Pero no. No. La realidad es áspera. La teletransportación no existe y basta con aceptarlo así para que la música se detenga y queden frente al teclado unas manos obedientes que escriben lo que pienso pero no todo lo que siento. El aroma también desaparece y ya no me queda más que el mismo ardor de ojos que sentía por la mañana, cuando hubiera debido alejarme despacio y bajo el sol en lugar de extender la agonía en el asiento de un transporte ingrato y con ruedas, que nos llevó de un lado al otro como las carretas a las bolsas, como las escobas a las brujas.

Vos tenías años y yo minutos. Vos seguías un rastro y yo perdía las brújulas. Vos nadabas 5000 metros sin descanso y yo me ahogaba en los charcos de las veredas. Vos te cepillabas el cabello húmedo al salir del baño y yo comenzaba a sufrir en los espejos la calvicie. Vos me querías para toda la vida y yo ya empezaba a cansarme del mientras tanto.

Te lo dije cuando nos conocimos y a vos te encantó, todavía no me explico por qué. Te dije: siento la eternidad de cada amor, la percibo con más ganas que conciencia; pero sé que es una eternidad limitada a ese mismo amor perecedero. No me interesa el para siempre, pero lo siento. No sé qué es para siempre, pero lo creo.

Y vos me besaste con el beso que yo pensaba robarte más tarde. Después nos enamoramos. Para siempre, claro. Todos los amores nacen eternos aunque jamás nos sobrevivan.

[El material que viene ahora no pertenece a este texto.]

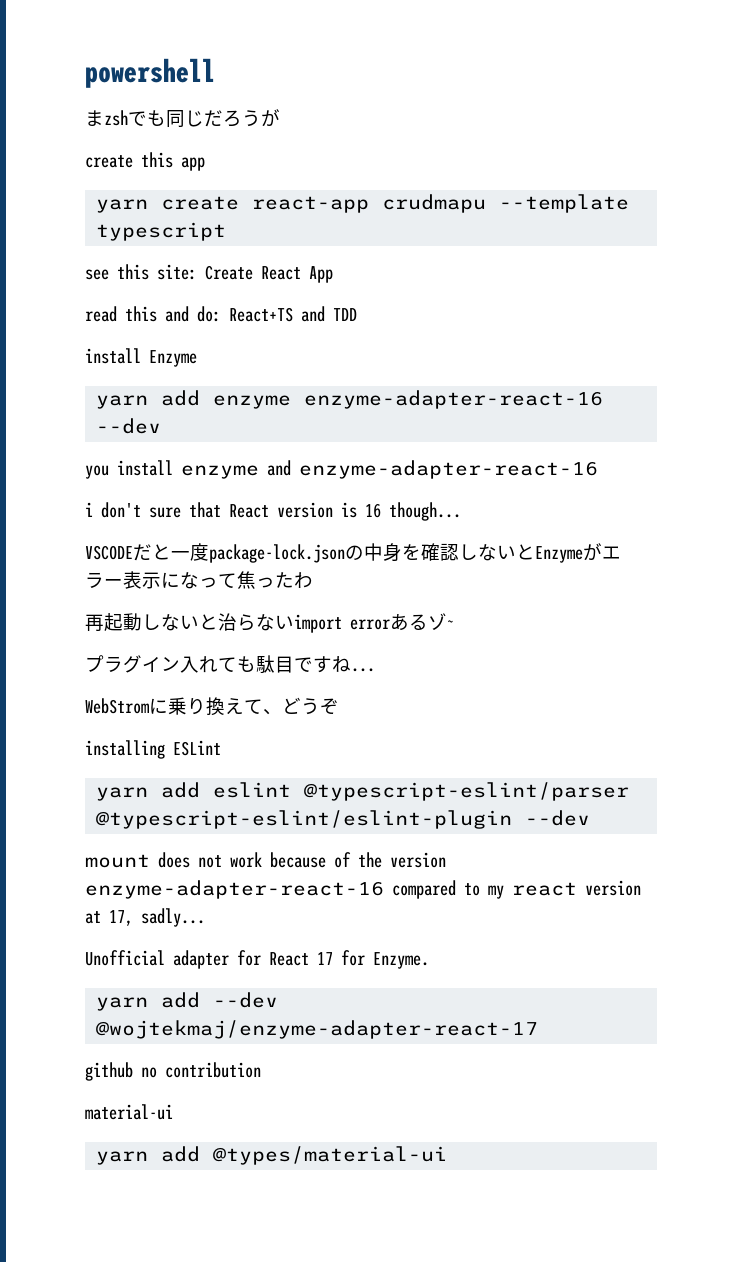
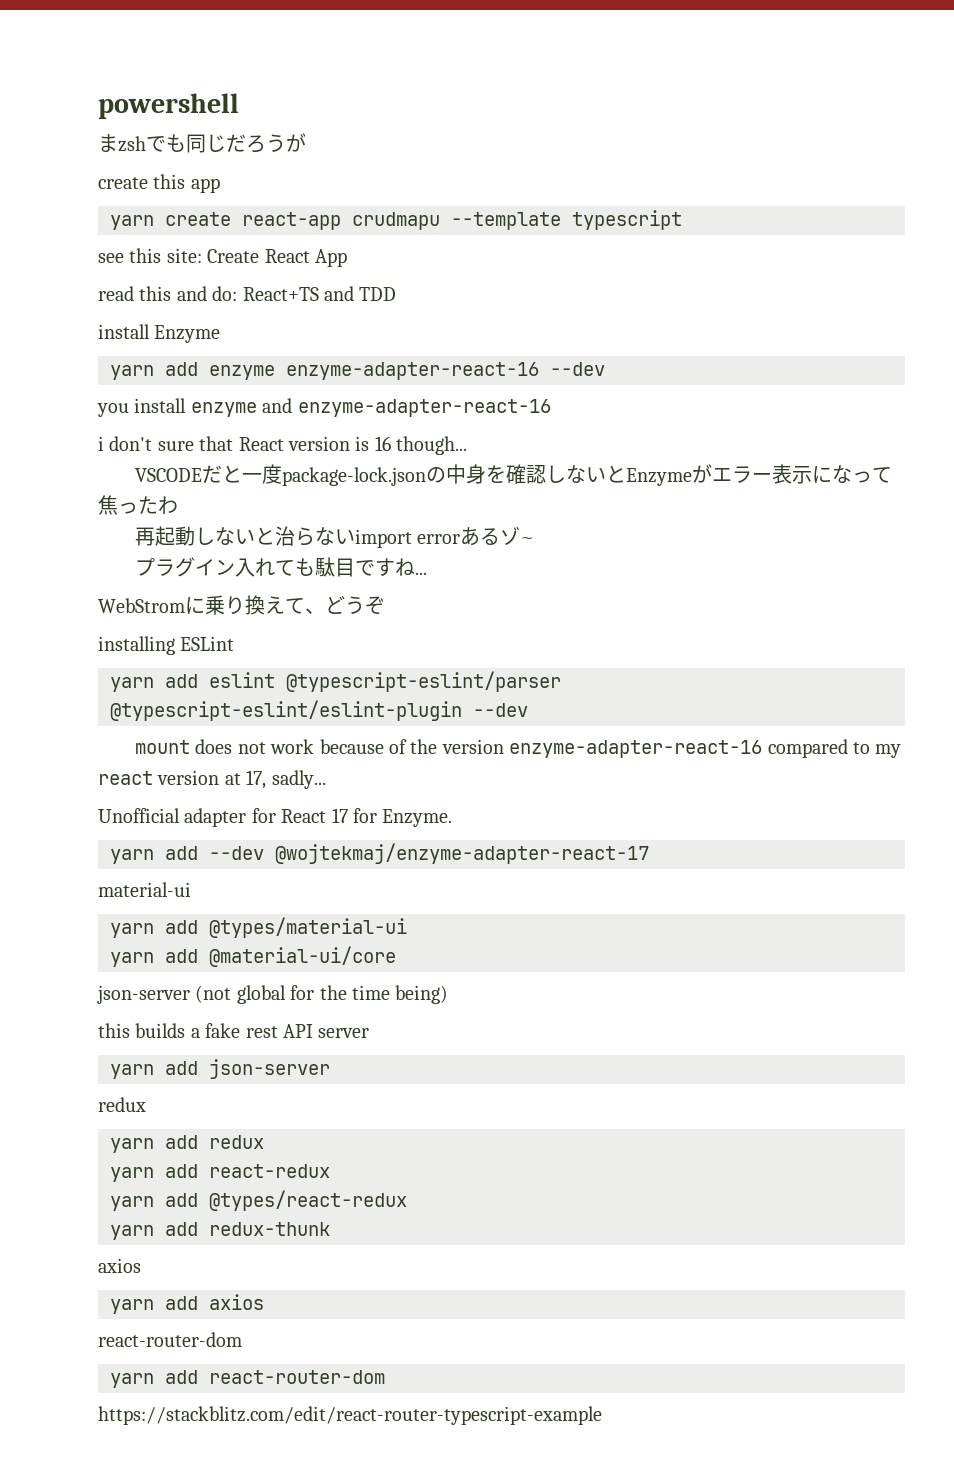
[85,1062,261,1081] // github no contribution -> (649, 853) none
(448, 1155) none -> [110,946,396,967] [97,985,449,1004] [98,1023,370,1038] [110,1059,330,1079] [98,1097,146,1112] [110,1135,264,1153] [110,1164,330,1182] [110,1190,407,1211] [110,1222,330,1240] [98,1258,141,1273] [110,1294,264,1314] [98,1332,242,1347] [110,1370,385,1388] [98,1406,602,1425] // yarn add @material-ui/core // json-server (not global for the time being) // this builds a fake rest API server // yarn add json-server // redux // yarn add redux // yarn add react-redux // yarn add @types/react-redux // yarn add redux-thunk // axios // yarn add axios // react-router-dom // yarn add react-router-dom // https://stackblitz.com/edit/react-router-typescript-example

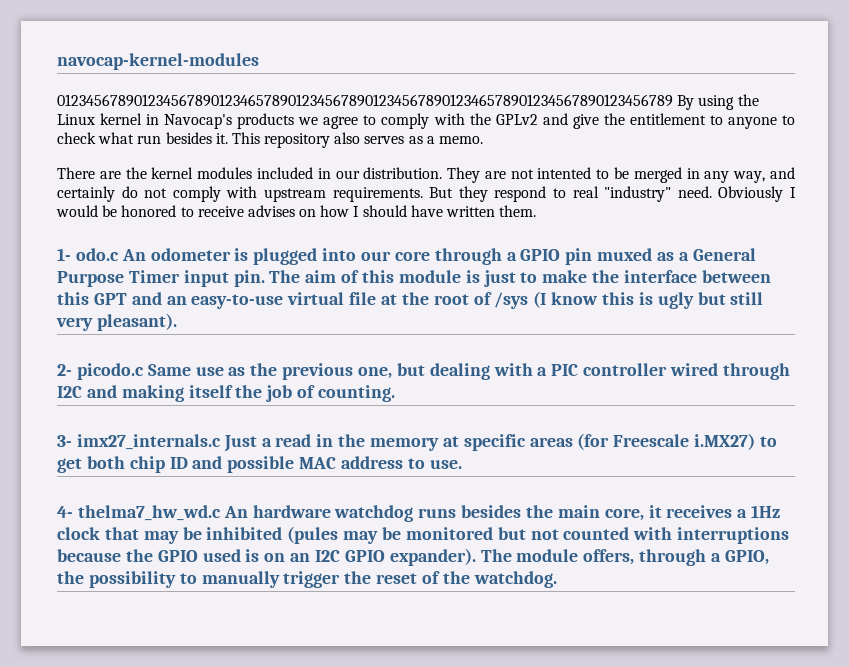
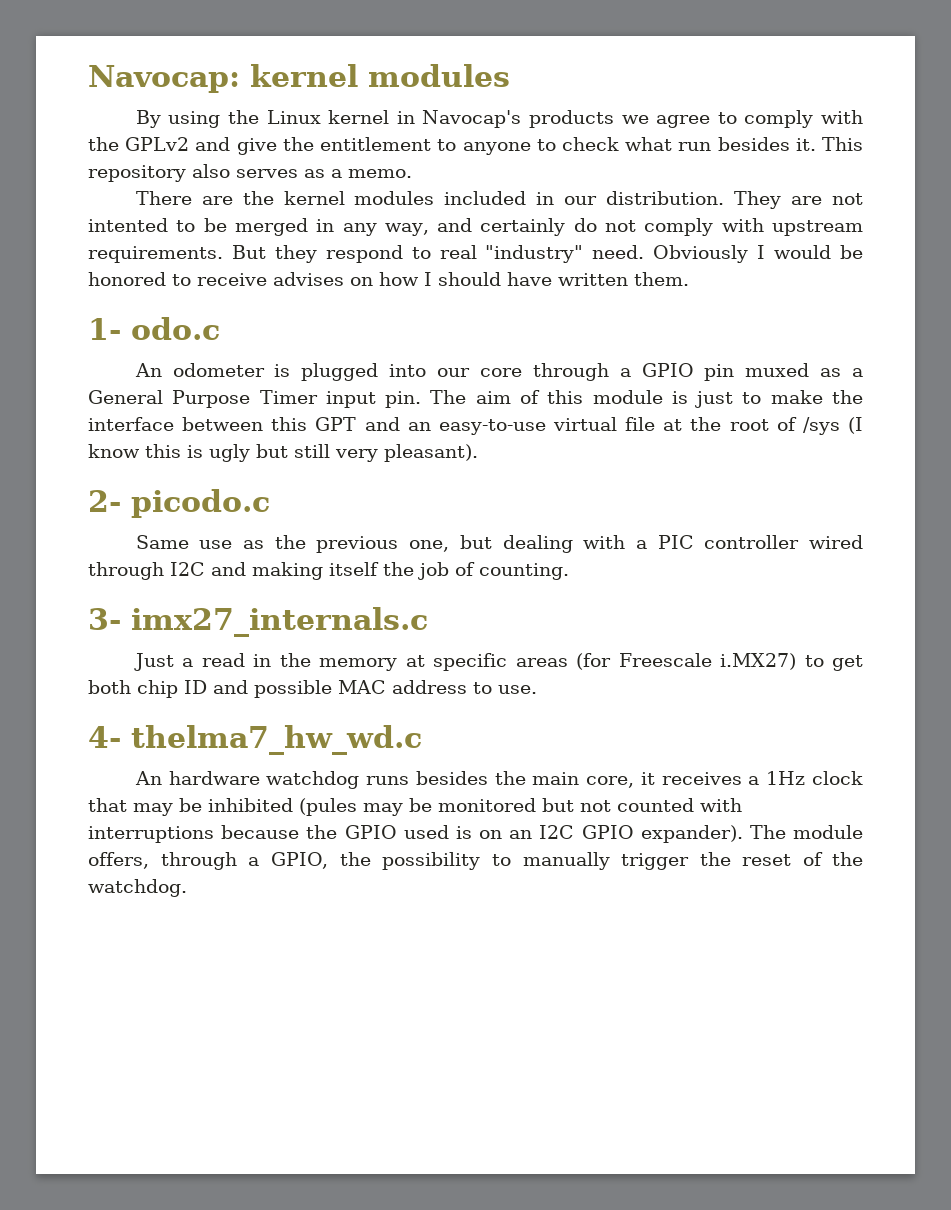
[57,53,259,70] [57,94,673,107] navocap-kernel-modules // 01234567890123456789012346578901234567890123456789012346578901234567890123456789 -> [88,64,510,93] Navocap: kernel modules //
(119, 254) none -> (220, 328) //
(144, 371) none -> (270, 503) //
(221, 442) none -> (428, 622) //
(221, 513) none -> (422, 740) //

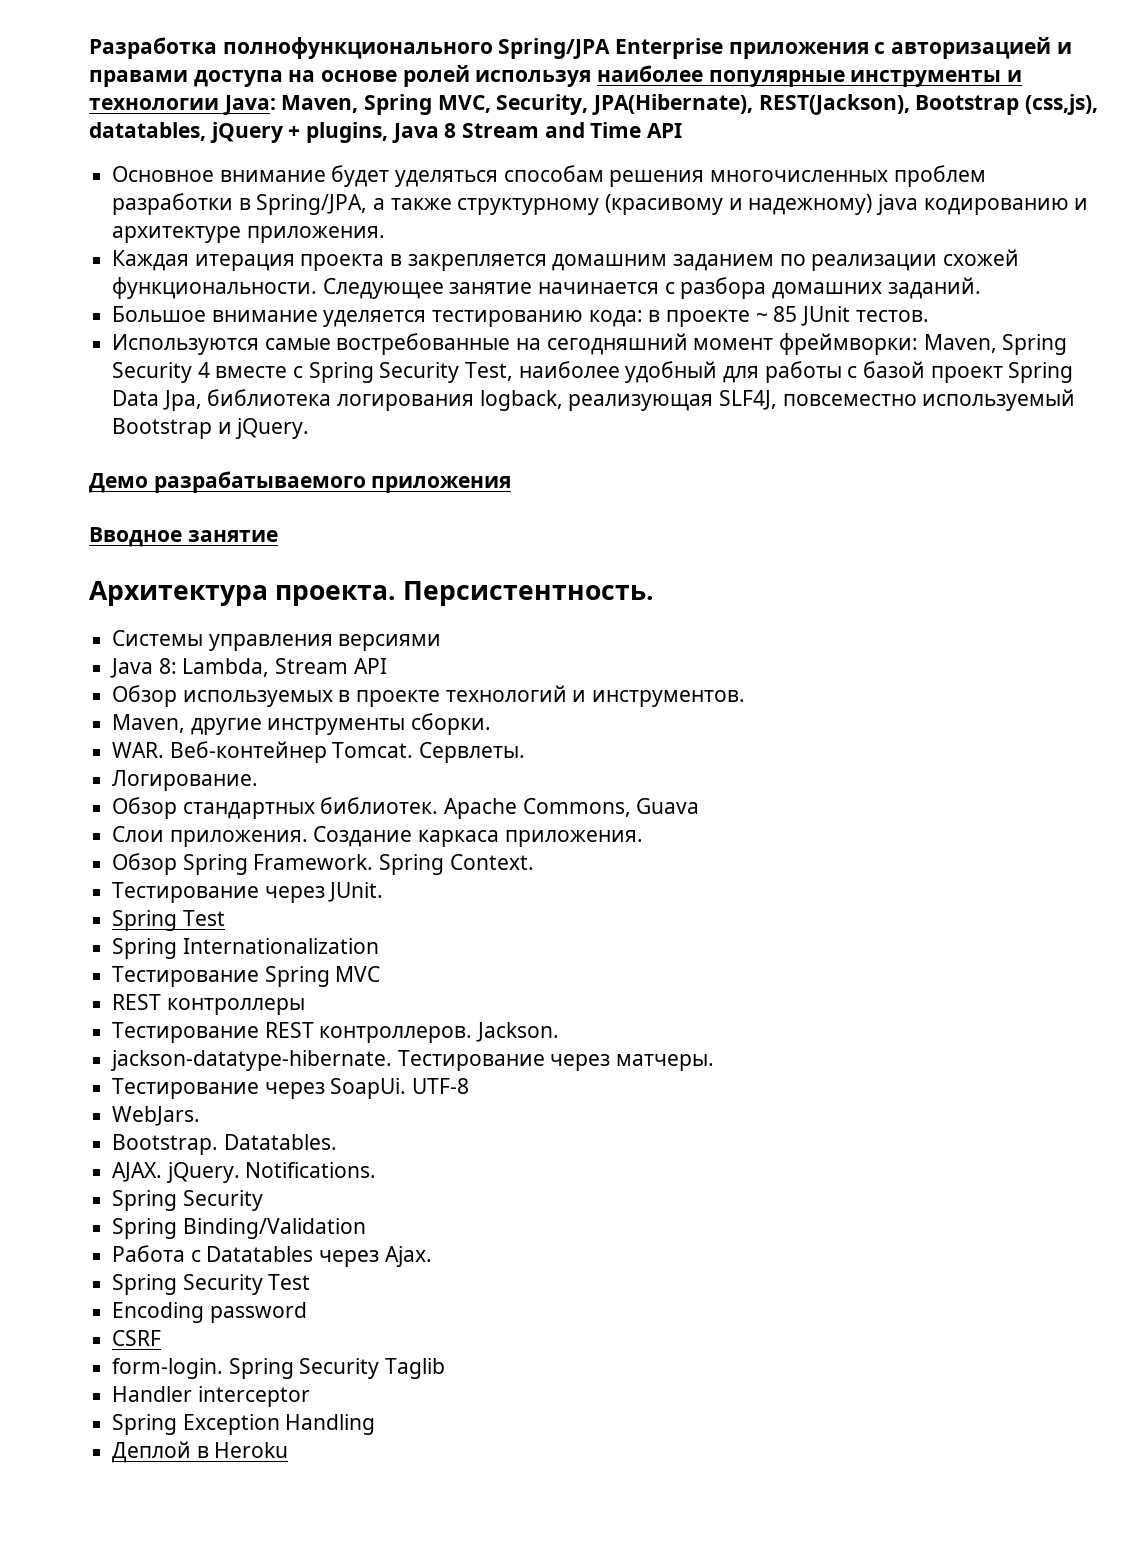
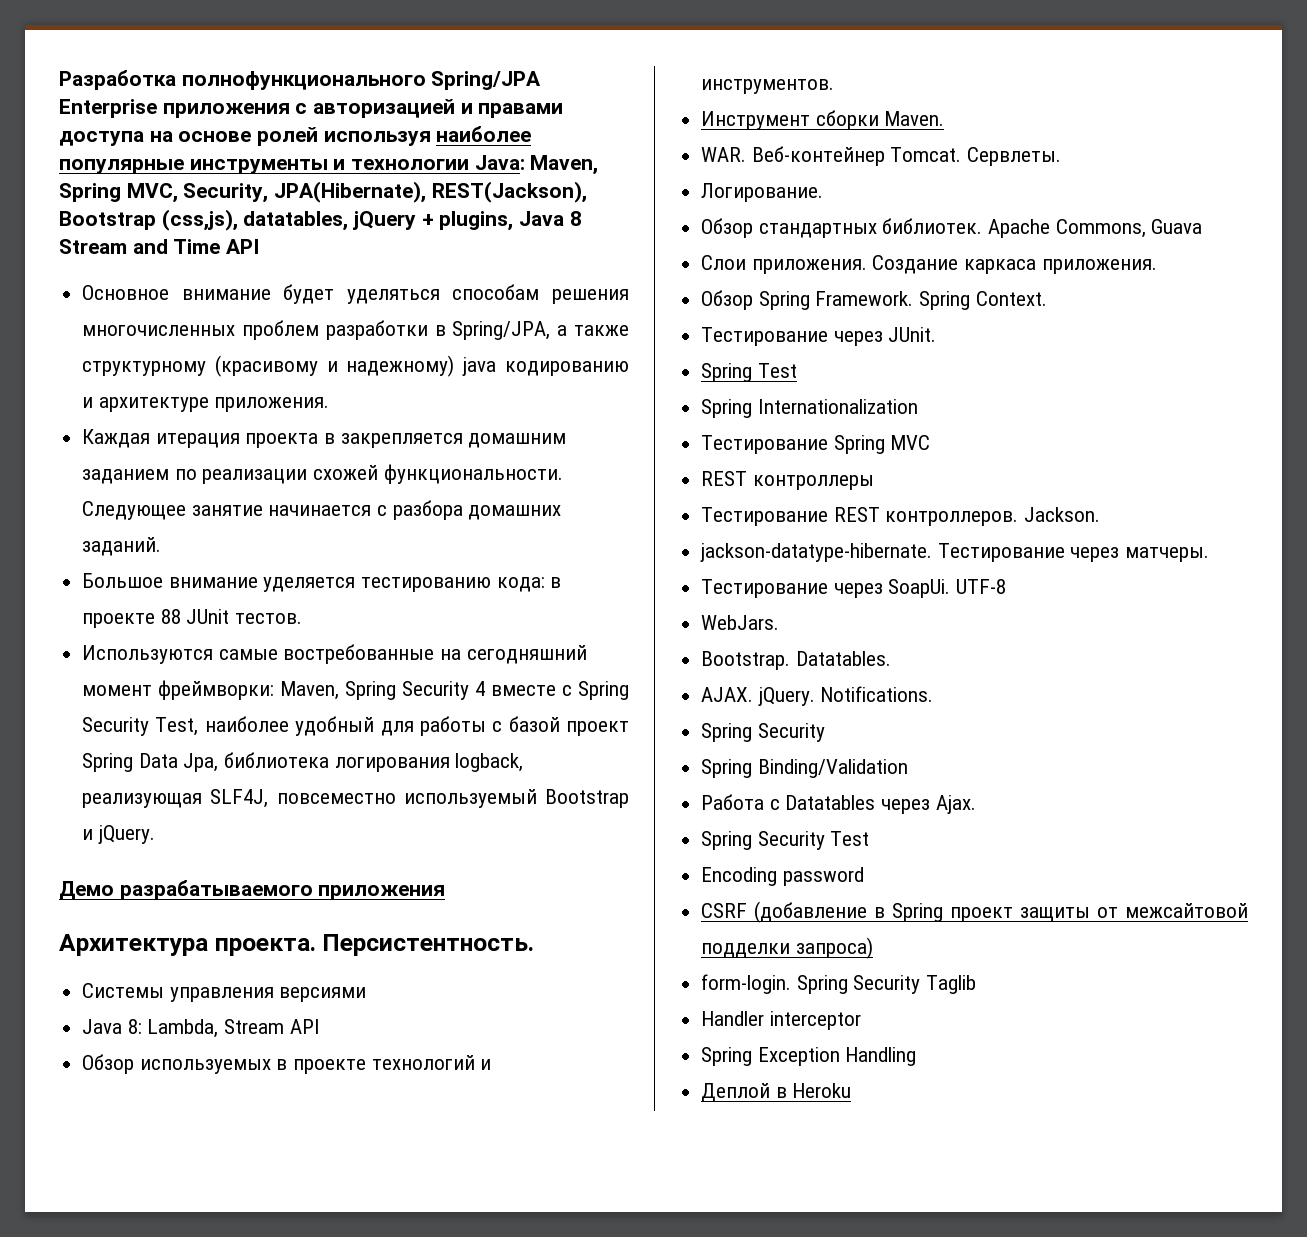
[755,306,798,322] ~ 85 -> [160,609,181,624] 88
[89,527,278,547] // Вводное занятие -> (446, 892) none
[112,713,492,735] Maven, другие инструменты сборки. -> [701,110,945,130] Инструмент сборки Maven.
(162, 1338) none -> [754,901,1248,923] [701,937,873,959] (добавление в Spring проект защиты от межсайтовой подделки запроса)

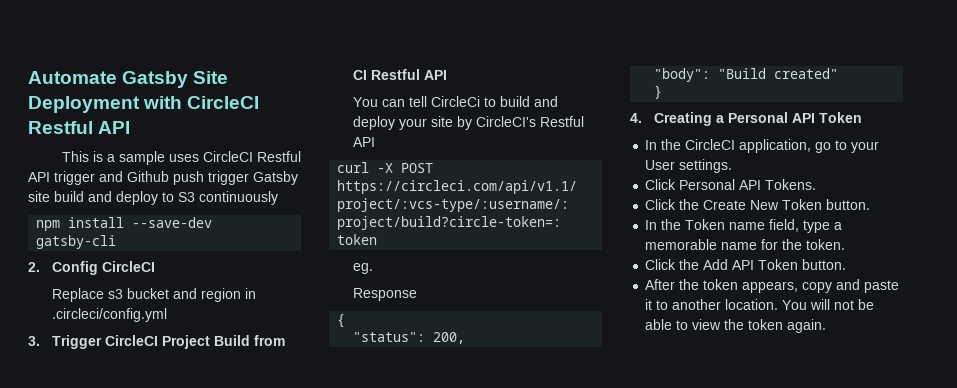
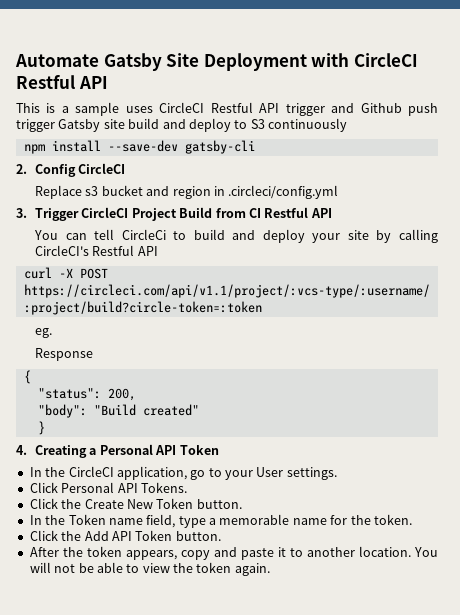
(473, 123) none -> [398,229,438,243] calling

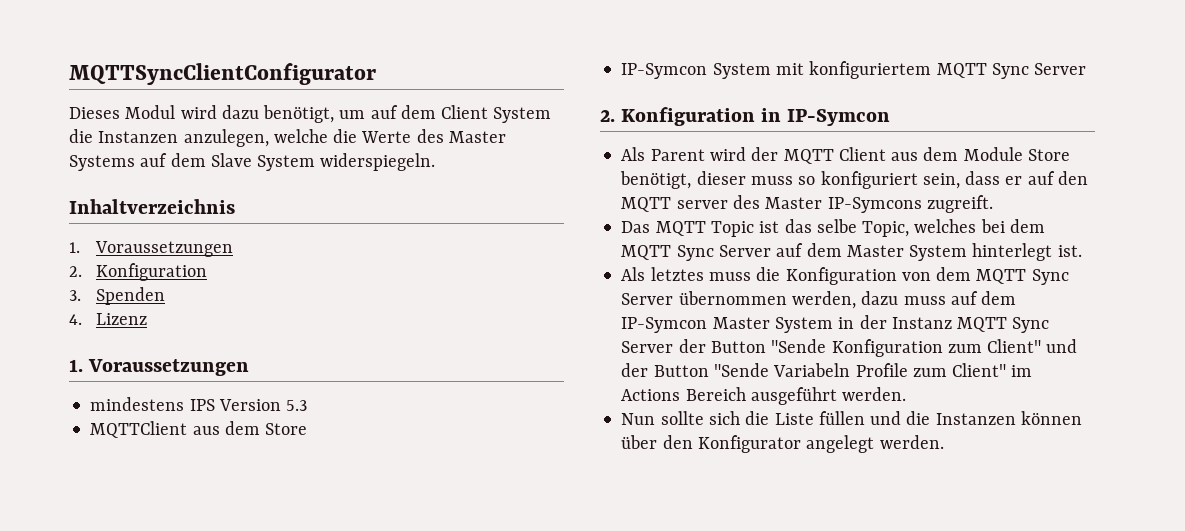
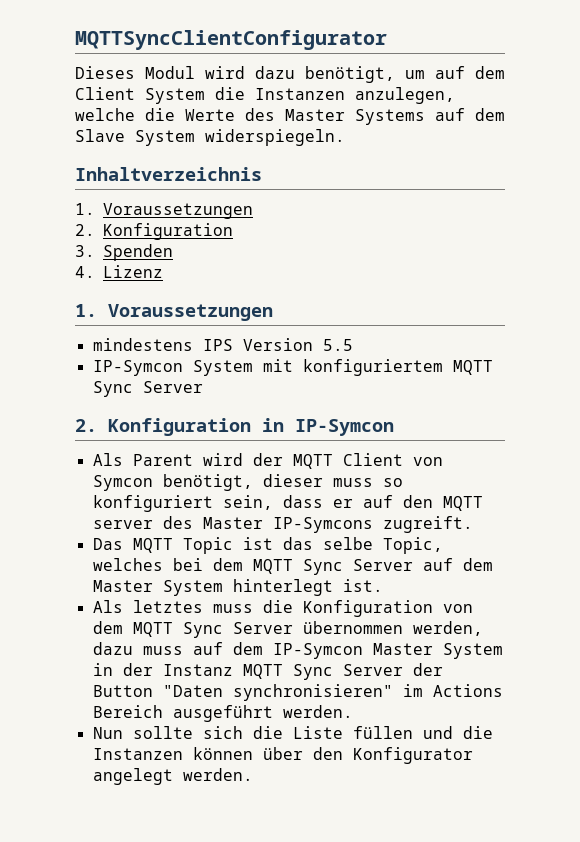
[286,400,308,411] [90,421,308,438] 5.3 // MQTTClient aus dem Store -> [322,339,353,351] 5.5
[891,147,1070,161] aus dem Module Store -> [412,457,443,466] [92,475,153,491] von Symcon
[771,339,1078,357] [621,363,1007,377] "Sende Konfiguration zum Client" und der Button "Sende Variabeln Profile zum Client" -> [162,684,393,701] "Daten synchronisieren"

Algunas noches son demasiado cortas; el humo de los cigarrillos se concentra en las esquinas y, al amanecer, los vidrios empañados parecen más fríos que tus manos. Otras, en cambio, son tan largas que hasta me aburro de extrañarte. Mientras tanto escribo.

Cada tecla que presiono pretende desviarme hacia las letras que componen tu nombre. Por ejemplo ahora, que escribo por ejemplo ahora, debo hacer un gran esfuerzo para mantener el orden lógico y de tal modo lograr que no me sorprenda en la pantalla un yerro mientras escribo la paLaura yerro.

Golpean la pared los vecinos de al lado. El volumen de la música tal vez esté un poco alto. Pero es viernes y no tan tarde. Y es Charly. Y me tomé tres cervezas. Por eso me permito el descaro y la insinceridad. Podría escribir lo mismo con nombres alternativos y esperar a ver qué sucede. Pero no, elijo el mismo, los mismos, porque son los únicos que sé escribir. Abro una ventana, escampó. La noche brilla húmeda y lleva su aroma. Subo el volumen un poco más. No estás completamente inventada. Cierro los ojos, me seco el sudor. Te falta algo, te falta amor. Ella me mira sonriente, distante; me sonreís. Te falta ser como son los soldados que mueren junto al frente, amor. Pero ya no tengo ganas de reinventarte.